In August 2021, it was reported that Aaliyah's recorded work for Blackground (since rebranded as Blackground Records 2.0) would be re-released on physical, digital, and, for the first time ever, streaming services in a deal between the label and Empire Distribution. Romeo Must Die was re-released on September 3, 2021, including "Try Again".

===Live performances===
To promote "Try Again" and Romeo Must Die, Aaliyah performed the song during numerous televised appearances. It was first performed alongside "Come Back in One Piece" (featuring DMX) on Romeo Must Die: The Kickoff Special, which aired on MTV in March 2000. Aaliyah performed it again on The Rosie O'Donnell Show on April 17. On April 26, she performed the song on both Total Request Live and The Tonight Show with Jay Leno.

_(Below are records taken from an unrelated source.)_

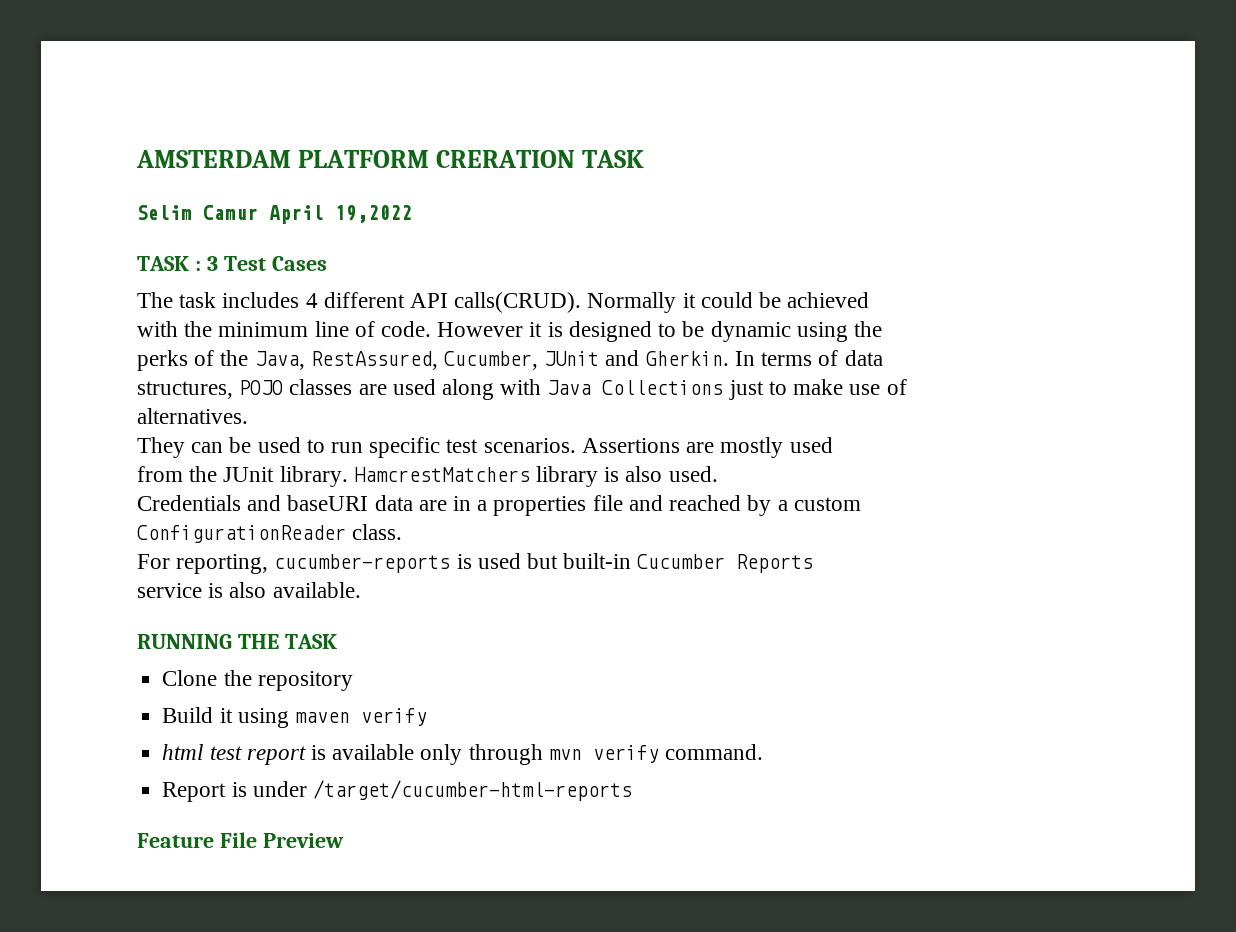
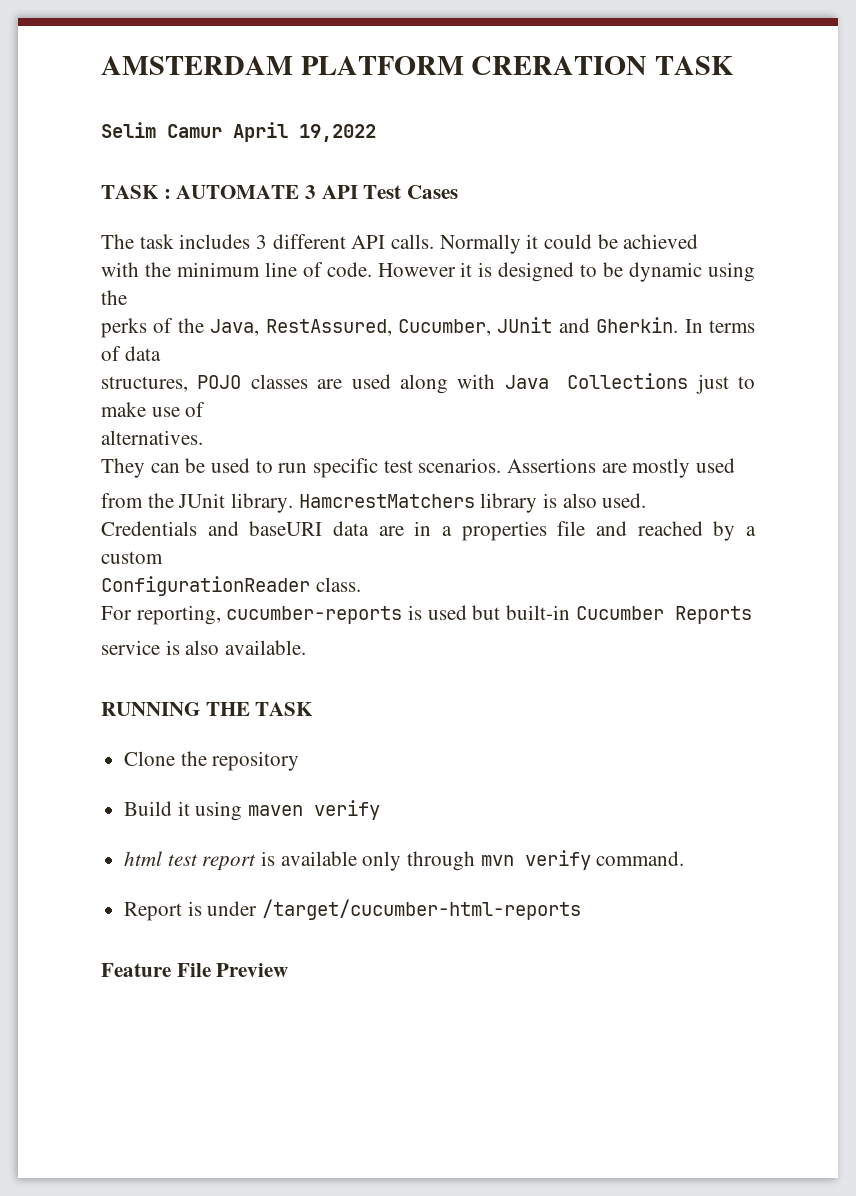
- TASK : 3 Test Cases
+ TASK : AUTOMATE 3 API Test Cases
- The task includes 4 different API calls(CRUD).
+ The task includes 3 different API calls.

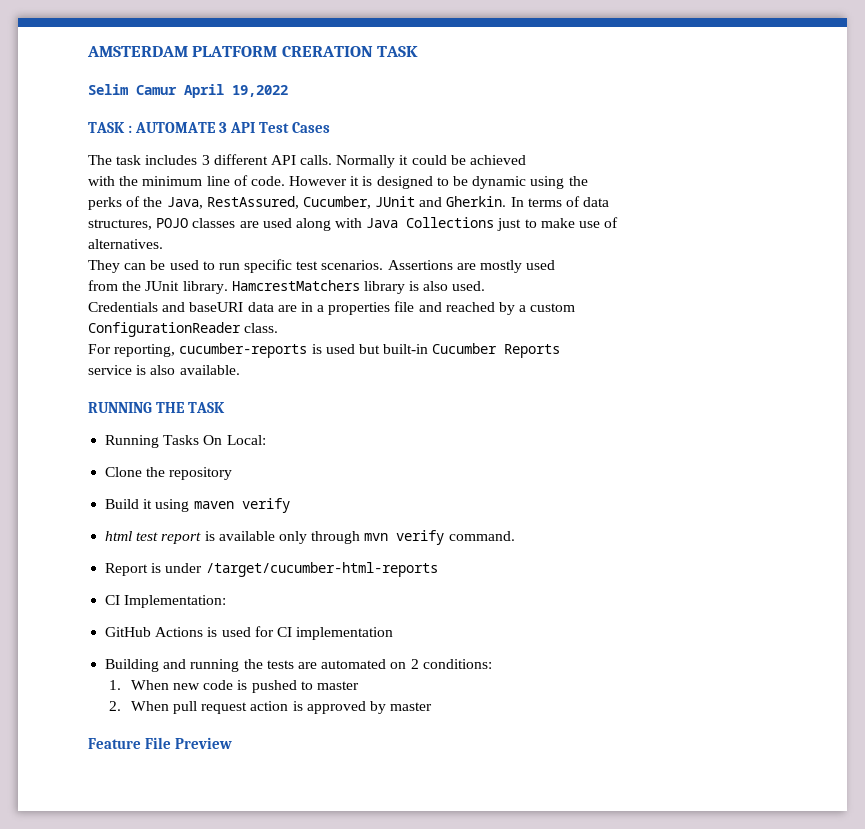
+ Running Tasks On Local:
+ CI Implementation:
+ GitHub Actions is used for CI implementation
+ Building and running the tests are automated on 2 conditions:
+ 1. When new code is pushed to master
+ 2. When pull request action is approved by master

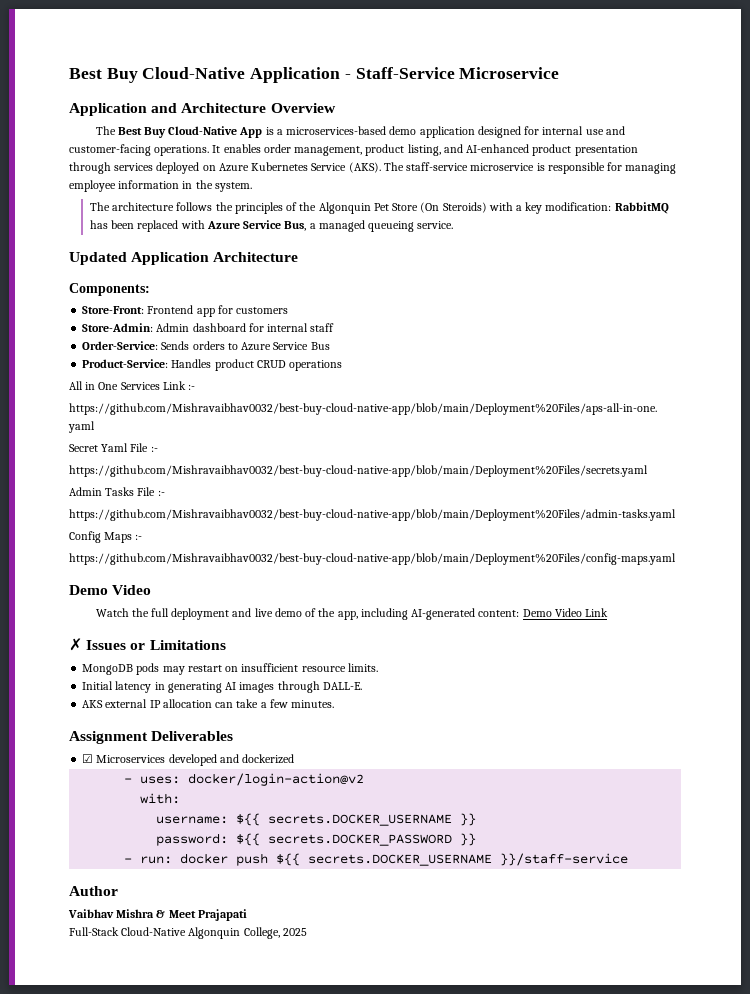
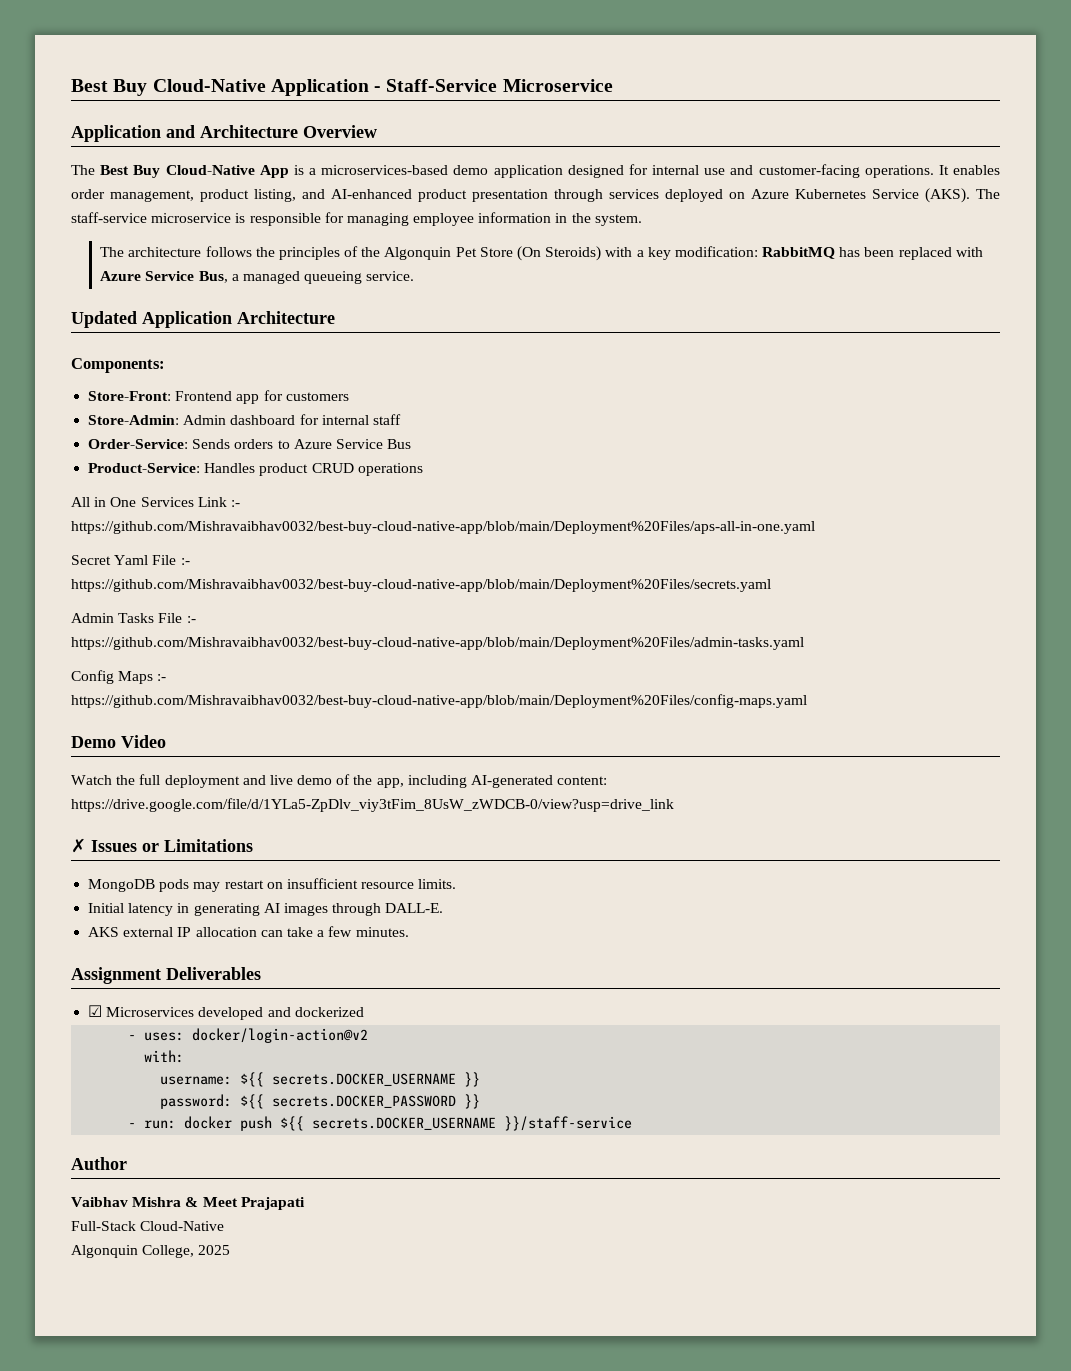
- Watch the full deployment and live demo of the app, including AI-generated content: Demo Video Link
+ Watch the full deployment and live demo of the app, including AI-generated content: https://drive.google.com/file/d/1YLa5-ZpDlv_viy3tFim_8UsW_zWDCB-0/view?usp=drive_link
- Full-Stack Cloud-Native Algonquin College, 2025
+ Full-Stack Cloud-Native
+ Algonquin College, 2025

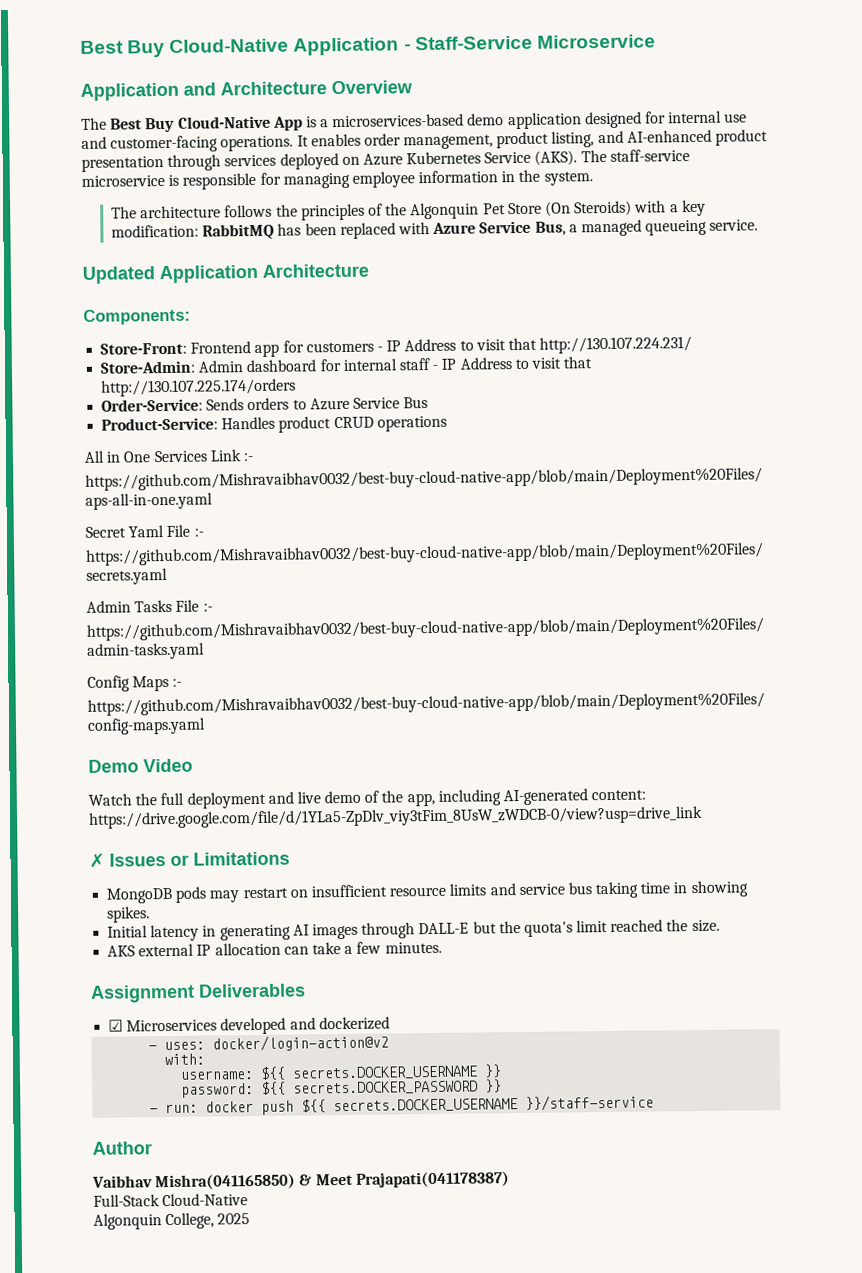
- Store-Front: Frontend app for customers
+ Store-Front: Frontend app for customers - IP Address to visit that http://130.107.224.231/
- Store-Admin: Admin dashboard for internal staff
+ Store-Admin: Admin dashboard for internal staff - IP Address to visit that http://130.107.225.174/orders
- MongoDB pods may restart on insufficient resource limits.
+ MongoDB pods may restart on insufficient resource limits and service bus taking time in showing spikes.
- Initial latency in generating AI images through DALL-E.
+ Initial latency in generating AI images through DALL-E but the quota's limit reached the size.
- Vaibhav Mishra & Meet Prajapati
+ Vaibhav Mishra(041165850) & Meet Prajapati(041178387)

Rap-Up ranked her at TRL performance as one of her 10 greatest live performances saying, "As her only song to top the Billboard Hot 100 chart, there was no shortage of Aaliyah performing 'Try Again,' but it was her 2000 live performance on MTV's TRL—with her sign-of-the-times bedazzled belt and signature belly dance (amidst that always seamless, almost liquid-like choreography)—that stayed in heavy rotation, and for good reason." Yardbarker ranked the performance at number 1 on its "15 iconic TRL performances" list saying, "just one year before her tragic death in a 2001 plane crash, R&B sensation Aaliyah pulled off an engaging performance of her song "Try Again" in front of a spring break crowd that couldn't get enough".

To promote "Try Again" in the United Kingdom, Aaliyah performed it via satellite on the July 21, 2000 episode of Top of the Pops. Siân Pattenden from Mixmag said "she looked sultry, perhaps a little sulky", on her Top Of The Pops performance, and that even her "dancing was low-key".

==Critical reception==
Oliver VanDervoort from AXS said the song has a "kind of futuristic beat" and that it has a "rather memorable line, having to do with hitting on a girl that goes, If at first you don't succeed, dust it off and try again". Ed Masley from AZCentral called the song "Another avant-garde gem from the Timbaland school of future funk". Chuck Taylor from Billboard felt that Aaliyah had another smash hit on her hands and praised her vocal styling by saying: "Aaliyah's sultry vocals slide all over the futuristic beat". However, he had a mixed response to the production, although he thought the synth sample and snare alternate lived up to his expectations, he ultimately felt that the synth sample "becomes grating as the song progresses." Amy Mackelden from Bustle thinks that "Try Again", is Aaliyah's best song "because of its inspirational lyrics and flawless sound". She also mentioned that the song has "an unforgettable music video and an empowering message". James Poletti from Dotmusic said the chorus "refuses to leave your brain after a couple of listens" and that it was a "class Timbaland product" which would be equally successful in Europe.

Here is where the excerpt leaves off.